Revisiting the Reliability of Psychological Scales on Large Language Models

    Read original: arXiv:2305.19926 - Published 10/7/2024 by Jen-tse Huang, Wenxiang Jiao, Man Ho Lam, Eric John Li, Wenxuan Wang, Michael R. Lyu
    Total Score

    0

    ๐Ÿ’ฌ

    Sign in to get full access

    or

    If you already have an account, we'll log you in

    Overview

    • The research examines the characteristics of Large Language Models (LLMs) from a psychological perspective.
    • Administering personality tests to LLMs has emerged as an area of interest to understand their behavioral patterns.
    • There is an ongoing debate about the suitability of using psychological scales designed for humans on LLMs.
    • The study aims to determine the reliability of applying personality assessments to LLMs and investigate whether they demonstrate consistent personality traits.

    Plain English Explanation

    The study explores how well Large Language Models (LLMs) like GPT-3.5, GPT-4, Gemini-Pro, and LLaMA-3.1 can be evaluated using personality tests.
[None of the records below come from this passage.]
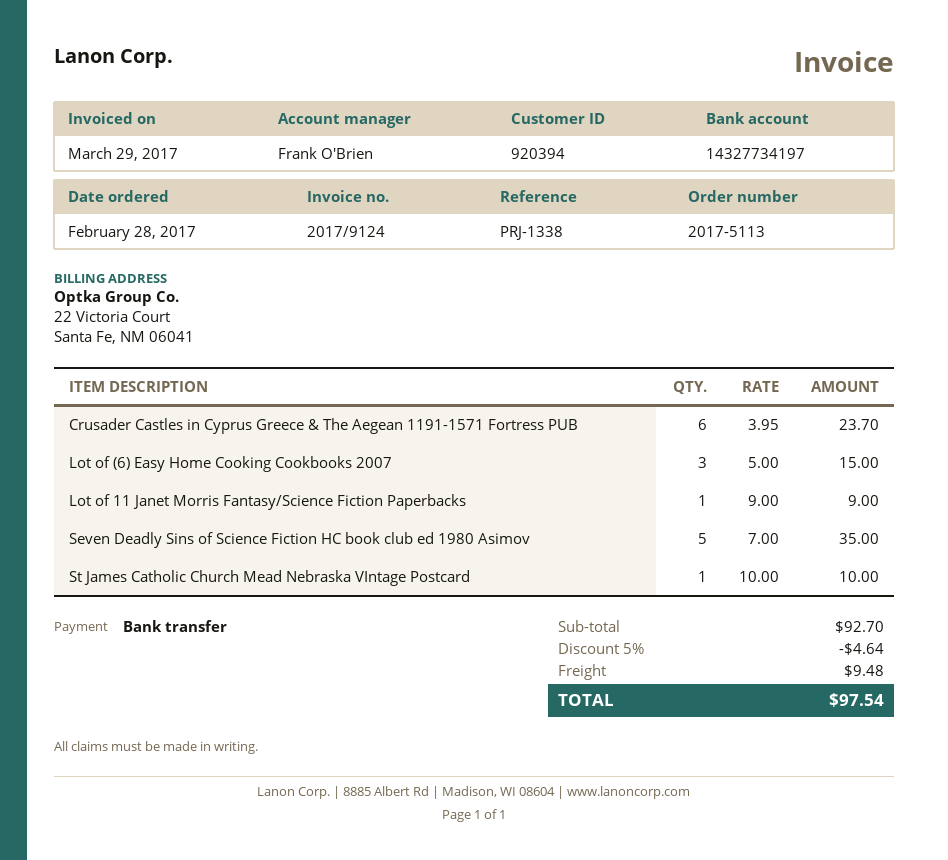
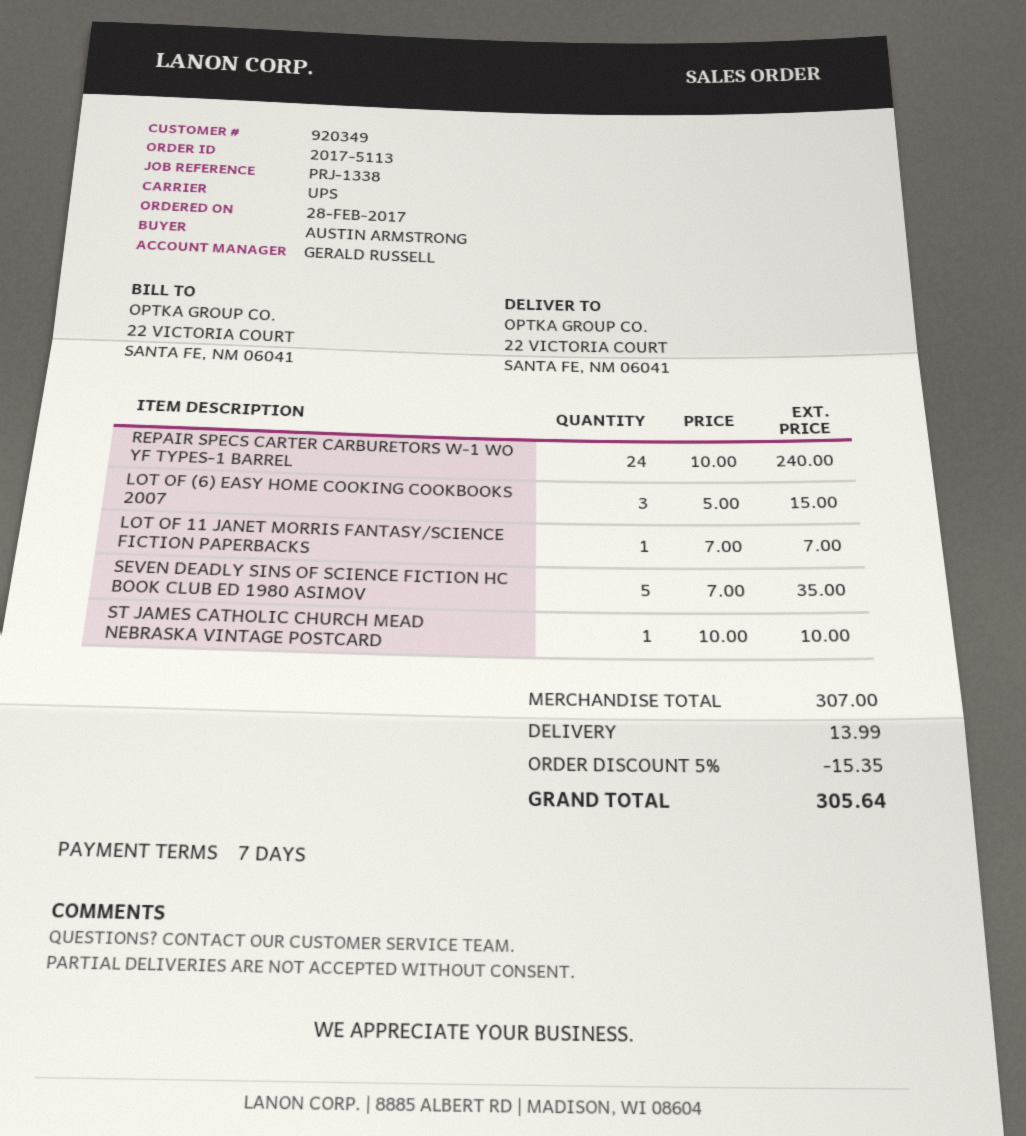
customer number: 920394 -> 920349
sales rep: Frank O'Brien -> GERALD RUSSELL
Crusader Castles in Cyprus Greece & The Aegean 1191-1571 Fortress PUB: 6 x 3.95 = 23.70 -> none
Lot of 11 Janet Morris Fantasy/Science Fiction Paperbacks: 1 x 9.00 = 9.00 -> 1 x 7.00 = 7.00
REPAIR SPECS CARTER CARBURETORS W-1 WO YF TYPES-1 BARREL: none -> 24 x 10.00 = 240.00
subtotal: 92.70 -> 307.00
discount: 5% = 4.64 -> 5% = 15.35
shipping: 9.48 -> 13.99
total: 97.54 -> 305.64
Personality tests are typically designed for humans, so the researchers wanted to see if they would also work for these AI language models.

    The researchers analyzed 2,500 settings for each LLM and found that the models showed consistent responses on the Big Five Inventory, a common personality assessment. This suggests that the personality tests can be reliably used to understand the behavioral characteristics of these LLMs.

    Additionally, the researchers explored how the GPT-3.5 model can be instructed to emulate different personalities. This could be useful in social science research, where LLMs could potentially be used instead of human participants, reducing the costs of studies.

    Technical Explanation

    The researchers conducted an analysis of 2,500 settings per model, including GPT-3.5, GPT-4, Gemini-Pro, and LLaMA-3.1, to investigate the reliability of applying personality assessments to LLMs. They specifically looked at the Big Five Inventory, a widely used personality test, and found that the LLMs demonstrated consistent responses, indicating a satisfactory level of reliability.

    Furthermore, the study explored the potential of the GPT-3.5 model to emulate diverse personalities and represent various groups. This capability is increasingly sought after in social sciences, as LLMs could potentially be used as substitutes for human participants in research studies, reducing the associated costs.

    Critical Analysis

    The research provides valuable insights into the psychological characteristics of LLMs and the potential for using personality assessments to understand their behavior. However, the authors acknowledge that the suitability of employing human-centric psychological scales on LLMs is an ongoing debate, and further research is needed to fully address this issue.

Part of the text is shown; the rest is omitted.